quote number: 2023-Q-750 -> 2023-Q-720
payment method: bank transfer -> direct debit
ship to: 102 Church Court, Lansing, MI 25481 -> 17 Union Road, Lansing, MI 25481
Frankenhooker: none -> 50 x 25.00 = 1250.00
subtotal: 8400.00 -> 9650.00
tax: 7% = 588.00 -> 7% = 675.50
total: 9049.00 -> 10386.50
* * * *
The problem: What is needed is an exact transcription of every entry above.

Answer to this exercise:
quote number: 2023-Q-750 -> 2023-Q-720
payment method: bank transfer -> direct debit
ship to: 102 Church Court, Lansing, MI 25481 -> 17 Union Road, Lansing, MI 25481
Frankenhooker: none -> 50 x 25.00 = 1250.00
subtotal: 8400.00 -> 9650.00
tax: 7% = 588.00 -> 7% = 675.50
total: 9049.00 -> 10386.50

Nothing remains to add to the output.